IRVINE, Calif. – Oct. 11, 2012 — RealtyTrac® (www.realtytrac.com), the leading online marketplace for foreclosure properties, today released its U.S. Foreclosure Market Report™ for September and the third quarter of 2012, which shows foreclosure filings — default notices, scheduled auctions and bank repossessions — were reported on 180,427 U.S. properties in September, a decrease of 7 percent from the previous month and down 16 percent from September 2011. September’s total was the lowest U.S. total since July 2007.
The decrease in September helped drop the third quarter foreclosure numbers to the lowest level since the fourth quarter of 2007. Foreclosure filings were reported on 531,576 U.S. properties during the quarter, a decrease of 5 percent from the second quarter and a decrease of 13 percent from the third quarter of 2011 — the ninth consecutive quarter with an annual decrease in foreclosure activity. The report also shows one in every 248 U.S. housing units with a foreclosure filing during the quarter.
“We’ve been waiting for the other foreclosure shoe to drop since late 2010, when questionable foreclosure practices slowed activity to a crawl in many areas, but that other shoe is instead being carefully lowered to the floor and therefore making little noise in the housing market — at least at a national level,” said Daren Blomquist, vice president at RealtyTrac. “Make no mistake, however, the other shoe is dropping quite loudly in certain states, primarily those where foreclosure activity was held back the most last year.
“Meanwhile, several states where the foreclosure flow was not so dammed up last year could see a roller-coaster pattern in foreclosure activity going forward because of recent legislation or court rulings that substantively change the rules to properly foreclose,” Blomquist added. “A backlog of delayed foreclosures will likely build up in those states as lenders adjust to the new rules, with many of those delayed foreclosures eventually hitting down the road.”

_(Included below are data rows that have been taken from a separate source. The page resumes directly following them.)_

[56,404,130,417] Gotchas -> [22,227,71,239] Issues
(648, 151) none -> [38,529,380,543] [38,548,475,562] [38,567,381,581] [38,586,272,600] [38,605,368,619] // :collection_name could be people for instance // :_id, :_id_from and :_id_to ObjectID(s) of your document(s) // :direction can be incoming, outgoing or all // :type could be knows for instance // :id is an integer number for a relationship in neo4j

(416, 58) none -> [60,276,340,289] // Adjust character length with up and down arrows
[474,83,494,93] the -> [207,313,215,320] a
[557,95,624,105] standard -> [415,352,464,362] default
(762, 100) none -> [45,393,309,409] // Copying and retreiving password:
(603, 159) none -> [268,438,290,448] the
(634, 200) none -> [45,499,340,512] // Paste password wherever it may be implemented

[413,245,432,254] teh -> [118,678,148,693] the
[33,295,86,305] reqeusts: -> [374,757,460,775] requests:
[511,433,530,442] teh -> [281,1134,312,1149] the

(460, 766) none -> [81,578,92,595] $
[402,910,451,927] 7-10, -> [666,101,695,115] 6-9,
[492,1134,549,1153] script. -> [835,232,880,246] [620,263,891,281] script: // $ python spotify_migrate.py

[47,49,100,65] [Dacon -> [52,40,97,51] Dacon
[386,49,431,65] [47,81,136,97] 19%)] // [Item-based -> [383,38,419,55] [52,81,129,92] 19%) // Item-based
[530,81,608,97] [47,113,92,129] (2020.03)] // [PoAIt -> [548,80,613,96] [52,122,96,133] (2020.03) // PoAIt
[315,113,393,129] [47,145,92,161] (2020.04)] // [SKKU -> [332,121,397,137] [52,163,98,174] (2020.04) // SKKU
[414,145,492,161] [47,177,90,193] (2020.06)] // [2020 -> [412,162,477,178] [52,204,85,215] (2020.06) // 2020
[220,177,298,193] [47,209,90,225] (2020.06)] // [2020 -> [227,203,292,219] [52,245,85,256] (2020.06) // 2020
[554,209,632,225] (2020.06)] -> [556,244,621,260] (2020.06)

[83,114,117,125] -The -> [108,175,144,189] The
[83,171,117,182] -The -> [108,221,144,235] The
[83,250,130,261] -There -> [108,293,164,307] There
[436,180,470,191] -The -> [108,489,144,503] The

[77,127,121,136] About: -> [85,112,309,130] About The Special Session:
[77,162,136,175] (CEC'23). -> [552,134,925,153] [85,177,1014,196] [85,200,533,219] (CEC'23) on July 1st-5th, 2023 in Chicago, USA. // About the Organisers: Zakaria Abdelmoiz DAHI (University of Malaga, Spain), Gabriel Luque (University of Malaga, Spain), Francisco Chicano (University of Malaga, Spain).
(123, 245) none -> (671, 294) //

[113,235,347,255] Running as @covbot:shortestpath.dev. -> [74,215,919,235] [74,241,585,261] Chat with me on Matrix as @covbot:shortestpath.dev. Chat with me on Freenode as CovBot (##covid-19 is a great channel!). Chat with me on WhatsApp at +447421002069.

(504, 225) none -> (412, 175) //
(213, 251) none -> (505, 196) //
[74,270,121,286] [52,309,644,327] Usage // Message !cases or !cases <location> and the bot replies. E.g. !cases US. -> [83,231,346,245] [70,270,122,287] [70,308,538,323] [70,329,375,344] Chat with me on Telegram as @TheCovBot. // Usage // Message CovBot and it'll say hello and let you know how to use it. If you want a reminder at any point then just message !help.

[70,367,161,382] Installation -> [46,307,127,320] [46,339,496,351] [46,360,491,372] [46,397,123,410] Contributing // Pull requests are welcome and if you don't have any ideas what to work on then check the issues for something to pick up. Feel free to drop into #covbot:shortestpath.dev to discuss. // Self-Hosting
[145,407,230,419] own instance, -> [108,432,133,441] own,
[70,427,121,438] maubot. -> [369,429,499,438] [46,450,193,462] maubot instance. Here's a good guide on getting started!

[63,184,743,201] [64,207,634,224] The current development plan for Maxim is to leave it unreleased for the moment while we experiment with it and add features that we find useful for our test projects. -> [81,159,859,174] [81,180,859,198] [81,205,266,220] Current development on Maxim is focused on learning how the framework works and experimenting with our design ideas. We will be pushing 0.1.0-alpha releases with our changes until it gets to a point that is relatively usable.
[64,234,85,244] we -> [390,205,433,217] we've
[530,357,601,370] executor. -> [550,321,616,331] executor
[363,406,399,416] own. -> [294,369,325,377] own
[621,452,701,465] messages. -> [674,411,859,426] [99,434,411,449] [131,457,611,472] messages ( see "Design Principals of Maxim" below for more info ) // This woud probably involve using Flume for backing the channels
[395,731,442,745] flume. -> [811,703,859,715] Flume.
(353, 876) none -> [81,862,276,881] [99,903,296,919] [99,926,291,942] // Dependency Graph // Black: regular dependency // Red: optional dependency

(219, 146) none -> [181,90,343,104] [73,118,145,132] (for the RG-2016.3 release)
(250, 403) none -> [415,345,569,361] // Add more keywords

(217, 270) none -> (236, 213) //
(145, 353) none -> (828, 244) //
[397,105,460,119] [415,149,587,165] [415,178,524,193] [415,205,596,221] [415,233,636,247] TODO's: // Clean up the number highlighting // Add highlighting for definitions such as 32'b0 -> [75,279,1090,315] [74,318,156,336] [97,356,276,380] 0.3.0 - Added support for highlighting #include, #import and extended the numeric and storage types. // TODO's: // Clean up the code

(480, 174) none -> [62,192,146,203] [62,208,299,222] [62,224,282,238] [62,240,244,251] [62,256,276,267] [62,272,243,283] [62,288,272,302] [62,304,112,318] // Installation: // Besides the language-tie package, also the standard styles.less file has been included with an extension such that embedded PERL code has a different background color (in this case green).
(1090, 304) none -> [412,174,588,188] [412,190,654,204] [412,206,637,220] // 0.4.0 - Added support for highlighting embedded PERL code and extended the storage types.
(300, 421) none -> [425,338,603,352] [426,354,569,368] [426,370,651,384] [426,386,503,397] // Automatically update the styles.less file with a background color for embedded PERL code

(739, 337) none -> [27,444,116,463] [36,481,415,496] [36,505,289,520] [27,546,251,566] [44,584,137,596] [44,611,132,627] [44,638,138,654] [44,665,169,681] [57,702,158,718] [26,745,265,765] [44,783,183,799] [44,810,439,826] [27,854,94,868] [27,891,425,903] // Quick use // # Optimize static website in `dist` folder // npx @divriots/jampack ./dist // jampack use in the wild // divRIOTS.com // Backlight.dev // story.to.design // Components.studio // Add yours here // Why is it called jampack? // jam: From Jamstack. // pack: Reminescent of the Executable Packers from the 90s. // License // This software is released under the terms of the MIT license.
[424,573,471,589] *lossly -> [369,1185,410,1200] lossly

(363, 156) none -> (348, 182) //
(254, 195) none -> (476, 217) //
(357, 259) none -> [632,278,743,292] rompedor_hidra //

Other high-level findings from the report
- The national decrease in September and the third quarter was driven mostly by sizable decreases in the non-judicial foreclosure states such as California, Georgia, Texas, Arizona and Michigan.
- Several judicial foreclosure states — including Florida, Illinois, Ohio, New Jersey and New York — continued to buck the national trend, registering substantial year-over-year increases in foreclosure activity in September and the third quarter.
- U.S. foreclosure starts in the third quarter decreased both from the previous quarter and a year ago, reversing a bump in foreclosure starts in the second quarter.
- California foreclosure starts (NOD) in September decreased 18 percent from the previous month and were down 45 percent from a year ago to a 69-month low, although the state’s foreclosure rate still ranked in the top three for the month and quarter.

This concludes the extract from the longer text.